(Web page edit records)
+-------+

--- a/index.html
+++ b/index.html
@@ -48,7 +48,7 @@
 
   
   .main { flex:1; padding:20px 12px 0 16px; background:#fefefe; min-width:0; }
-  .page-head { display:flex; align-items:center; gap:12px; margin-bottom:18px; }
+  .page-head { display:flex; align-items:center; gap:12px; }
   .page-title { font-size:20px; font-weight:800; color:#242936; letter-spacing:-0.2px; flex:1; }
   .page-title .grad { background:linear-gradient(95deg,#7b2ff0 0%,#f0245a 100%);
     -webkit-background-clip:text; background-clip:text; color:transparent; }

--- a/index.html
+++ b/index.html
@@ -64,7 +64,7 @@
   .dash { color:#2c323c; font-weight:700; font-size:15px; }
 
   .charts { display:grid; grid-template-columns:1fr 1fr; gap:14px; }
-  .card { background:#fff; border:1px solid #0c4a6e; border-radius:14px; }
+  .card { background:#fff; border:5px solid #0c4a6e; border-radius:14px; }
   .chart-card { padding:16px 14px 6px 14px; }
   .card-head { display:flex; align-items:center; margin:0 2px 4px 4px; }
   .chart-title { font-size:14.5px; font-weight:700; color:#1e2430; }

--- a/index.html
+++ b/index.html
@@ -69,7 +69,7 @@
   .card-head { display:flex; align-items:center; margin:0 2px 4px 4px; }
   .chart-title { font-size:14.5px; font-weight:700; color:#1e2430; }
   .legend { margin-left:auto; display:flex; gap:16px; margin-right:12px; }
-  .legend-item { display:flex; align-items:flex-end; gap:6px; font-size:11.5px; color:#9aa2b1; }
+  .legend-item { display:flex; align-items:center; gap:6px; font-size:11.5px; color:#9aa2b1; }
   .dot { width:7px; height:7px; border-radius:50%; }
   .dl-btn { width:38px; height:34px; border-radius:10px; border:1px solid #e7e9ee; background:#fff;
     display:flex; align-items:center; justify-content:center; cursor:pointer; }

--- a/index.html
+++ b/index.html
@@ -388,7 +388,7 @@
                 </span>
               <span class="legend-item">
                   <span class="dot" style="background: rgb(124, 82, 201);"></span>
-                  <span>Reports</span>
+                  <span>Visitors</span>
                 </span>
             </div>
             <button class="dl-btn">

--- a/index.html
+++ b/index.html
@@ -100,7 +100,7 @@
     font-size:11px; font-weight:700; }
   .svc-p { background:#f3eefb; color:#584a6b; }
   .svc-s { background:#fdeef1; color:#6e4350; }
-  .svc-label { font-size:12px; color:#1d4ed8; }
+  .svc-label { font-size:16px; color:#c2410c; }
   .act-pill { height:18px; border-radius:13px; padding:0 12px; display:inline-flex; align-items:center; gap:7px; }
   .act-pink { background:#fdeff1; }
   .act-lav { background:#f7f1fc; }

+-------+

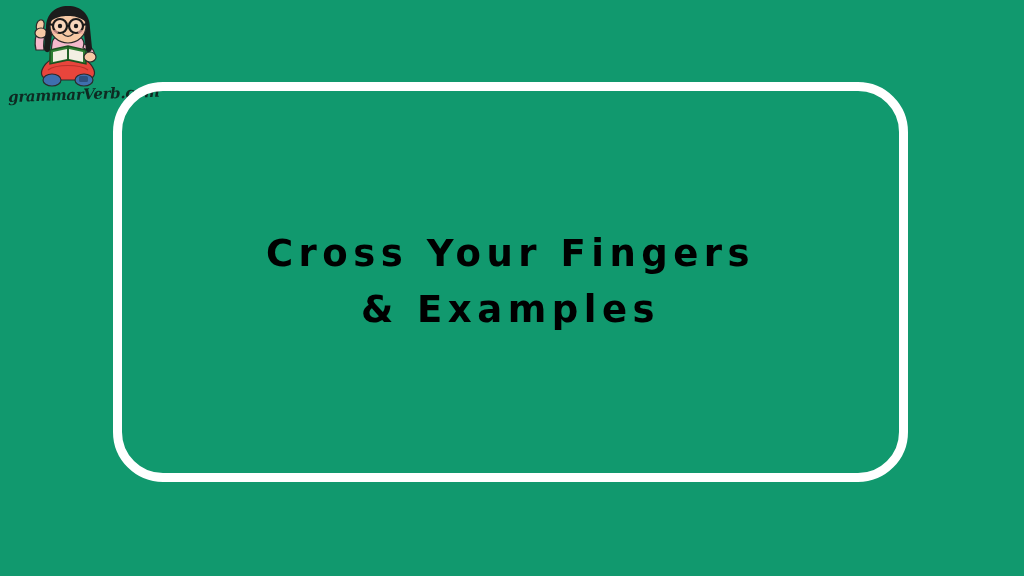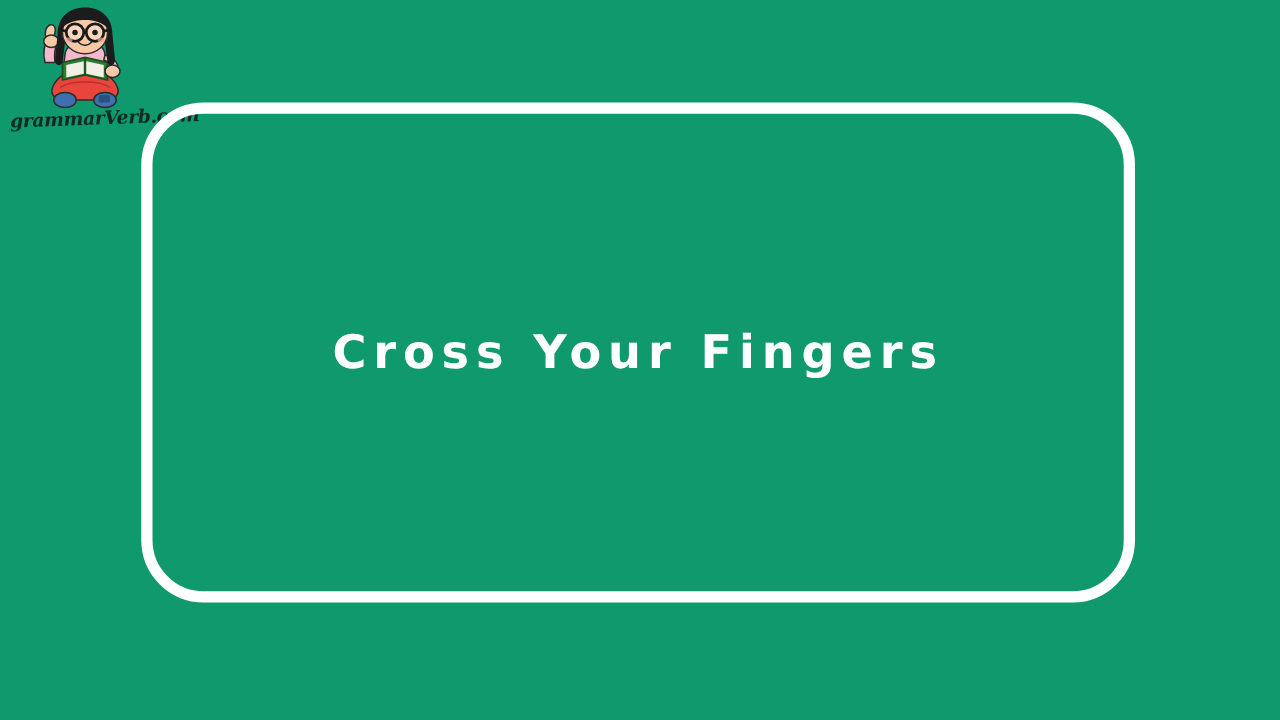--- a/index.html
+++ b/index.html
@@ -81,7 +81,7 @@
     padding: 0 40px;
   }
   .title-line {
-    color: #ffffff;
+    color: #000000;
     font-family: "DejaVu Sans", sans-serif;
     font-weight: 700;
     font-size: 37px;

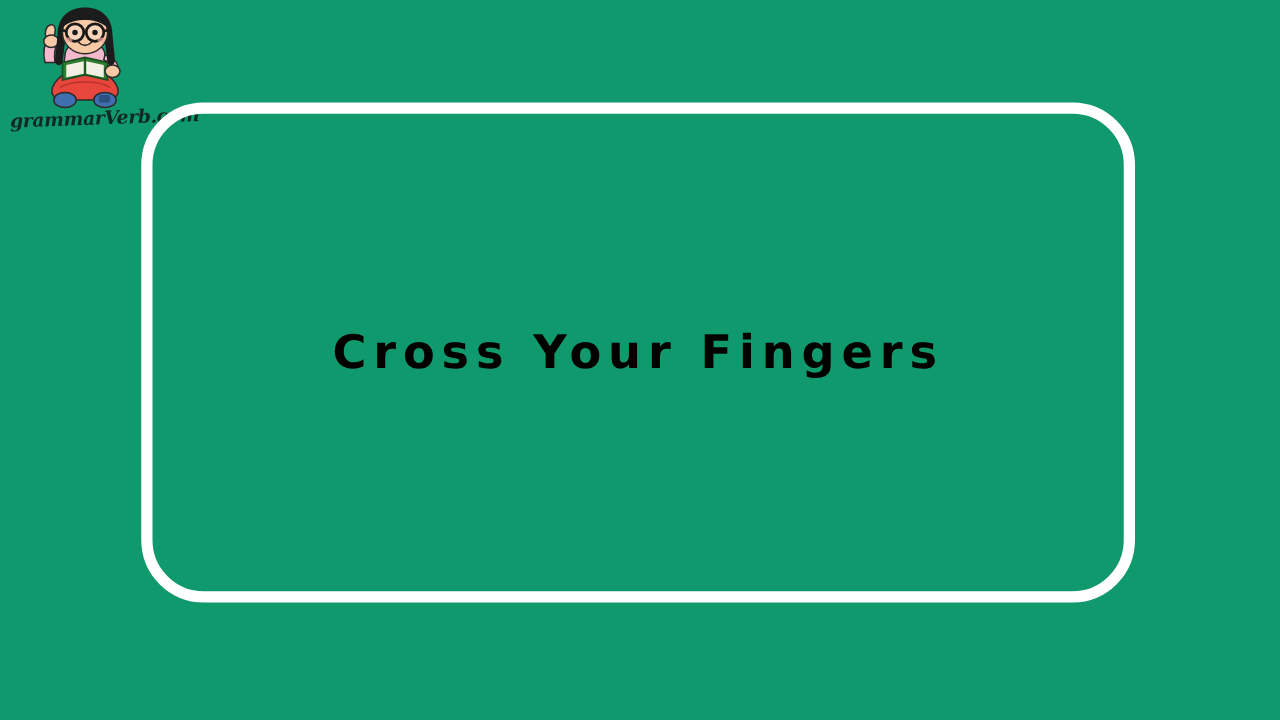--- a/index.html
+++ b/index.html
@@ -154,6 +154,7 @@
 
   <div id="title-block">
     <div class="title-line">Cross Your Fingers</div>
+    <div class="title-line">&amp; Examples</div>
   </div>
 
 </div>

+-------+

## Work task
Which lines hold the string "legend"? Copy all of them from the data above.

## Written solution
   .legend { margin-left:auto; display:flex; gap:16px; margin-right:12px; }
-  .legend-item { display:flex; align-items:flex-end; gap:6px; font-size:11.5px; color:#9aa2b1; }
+  .legend-item { display:flex; align-items:center; gap:6px; font-size:11.5px; color:#9aa2b1; }
               <span class="legend-item">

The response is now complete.